SpaceX shares closed Wednesday down 4.95% at $191.82 before falling further to $175.95 on Thursday, erasing $150 billion from the company’s market value. The Nasdaq Composite fell 1.34% on Wednesday as investors reacted to Federal Reserve signals of a possible rate hike in 2026. The Fed held rates unchanged at 3.5% to 3.75% but raised its year-end rate projection to 3.8% from 3.4%, signaling tighter monetary policy ahead.

Valuation Concerns Emerge From Analysts

Morningstar analysts warned before the IPO that SpaceX is significantly overvalued, citing technologies described as novel and untested. Swissquote analyst Ipek Ozkardeskaya called SpaceX the latest meme stock, saying investors were buying in expectation that others would push prices higher. Despite concerns, Oppenheimer analyst Timothy Horan set a $250 price target for year-end, up from $190, citing the Cursor AI acquisition as beneficial to both companies.

Cursor Deal Fails to Sustain Momentum

SpaceX announced an all-stock acquisition of AI coding startup Cursor valued at $60 billion on Tuesday.

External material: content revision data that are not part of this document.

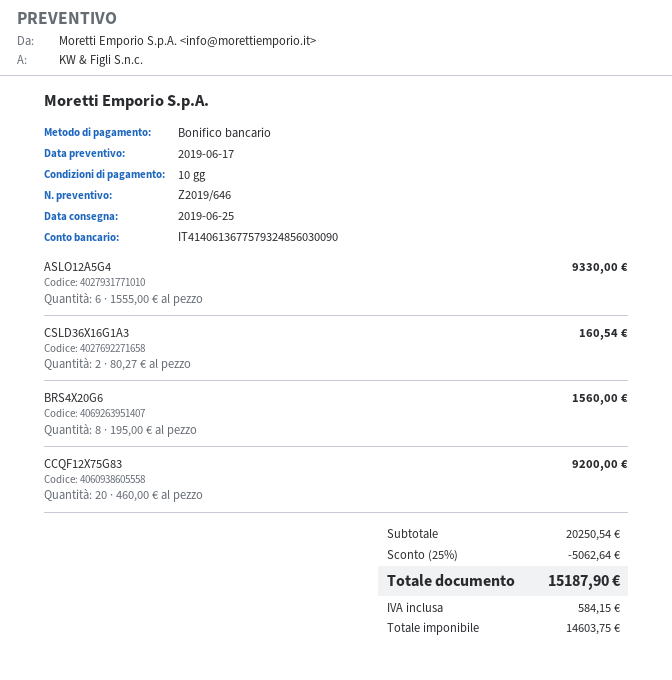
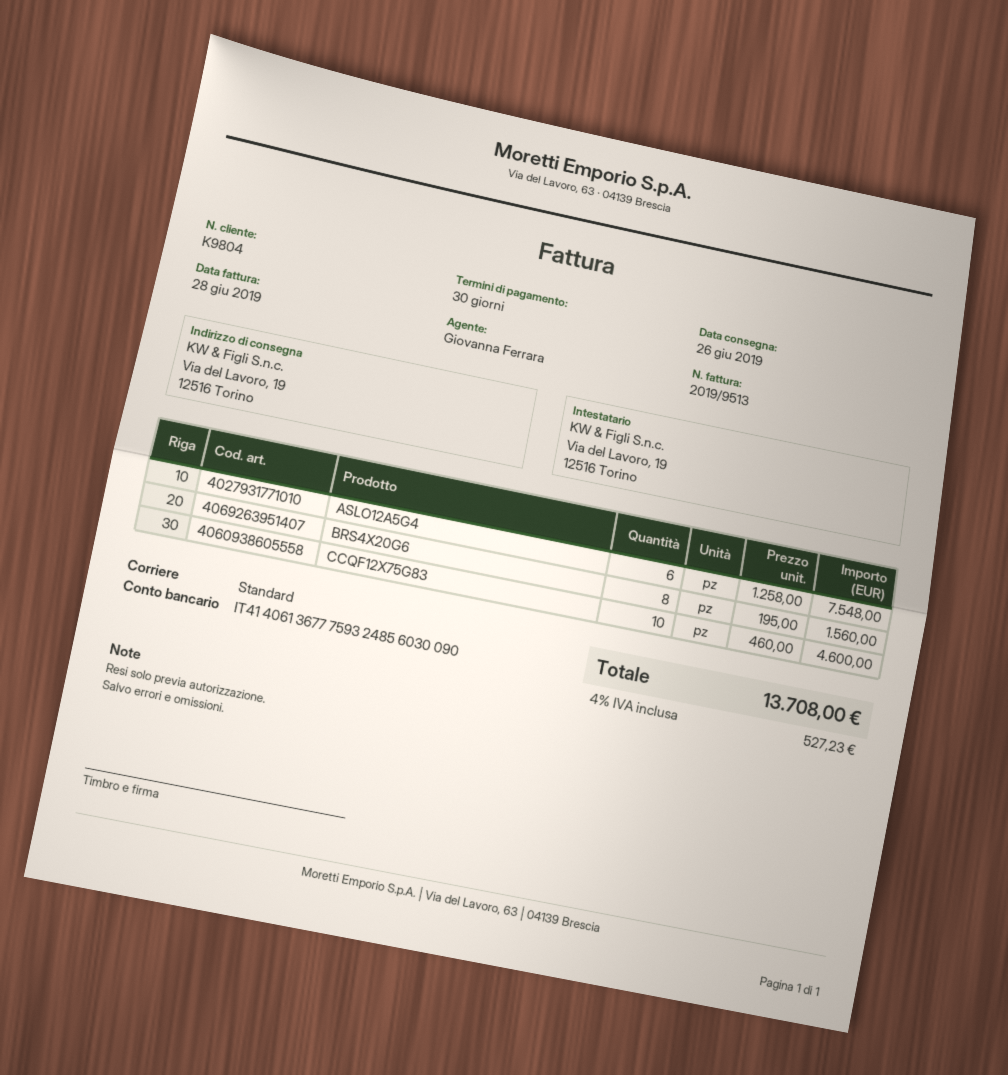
delivery date: 2019-06-25 -> 2019-06-26
payment terms: 10 days -> 30 days
bank account: IT4140613677579324856030090 -> IT4140613677759324856030090
ASLO12A5G4: 6 x 1555.00 = 9330.00 -> 6 x 1258.00 = 7548.00
CSLD36X16G1A3: 2 x 80.27 = 160.54 -> none
CCQF12X75G83: 20 x 460.00 = 9200.00 -> 10 x 460.00 = 4600.00
discount: 25% = 5062.64 -> none
tax: 584.15 -> 527.23
total: 15187.90 -> 13708.00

The deal would give SpaceX access to AI technology and engineering talent while Cursor gains computing power. However, the acquisition failed to sustain the stock’s rally, as investors questioned whether the company could justify its $2.5 trillion market value through fundamentals.

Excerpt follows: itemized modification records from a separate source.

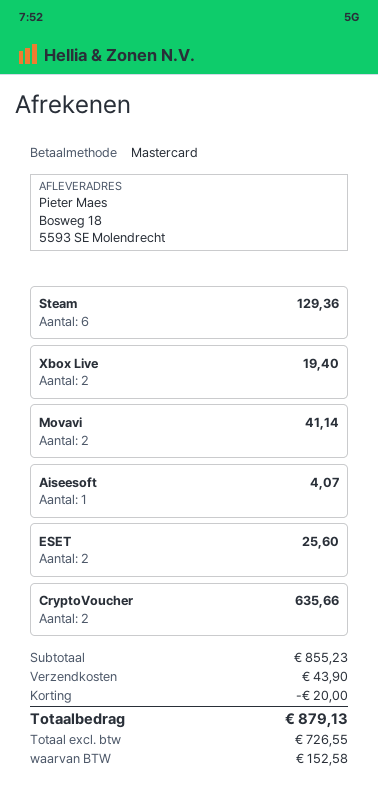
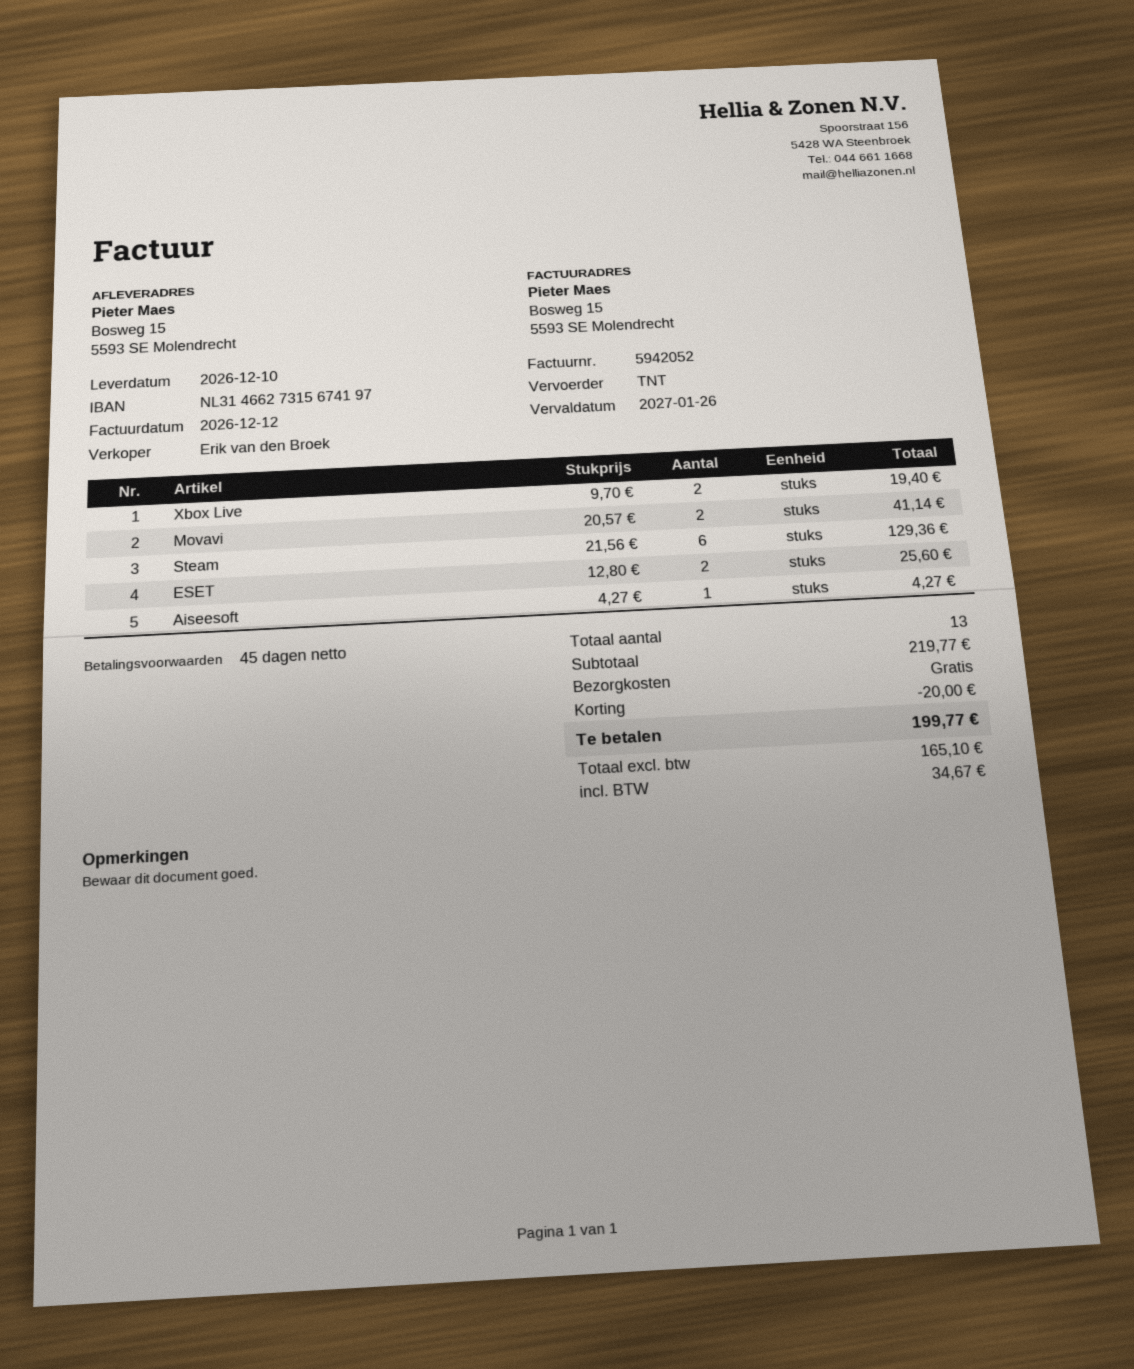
ship to: Bosweg 18, 5593 SE Molendrecht -> Bosweg 15, 5593 SE Molendrecht
Aiseesoft: 1 for 4.07 -> 1 for 4.27
CryptoVoucher: 2 for 635.66 -> none
subtotal: 855.23 -> 219.77
shipping: 43.90 -> 0.00
net: 726.55 -> 165.10
tax: 152.58 -> 34.67
total: 879.13 -> 199.77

Earnings and Cash Burn Raise Red Flags

SpaceX posted a net loss of $4.94 billion in fiscal 2025, though revenue grew to $18.67 billion from $14.02 billion the prior year. In Q1 fiscal 2026, losses widened to $4.28 billion from $528 million year-over-year, despite revenue growth to $4.69 billion. Analysts noted that Starlink satellite services generate most current revenue, while the company burns cash on space exploration and unproven technologies like reusable Starship rockets.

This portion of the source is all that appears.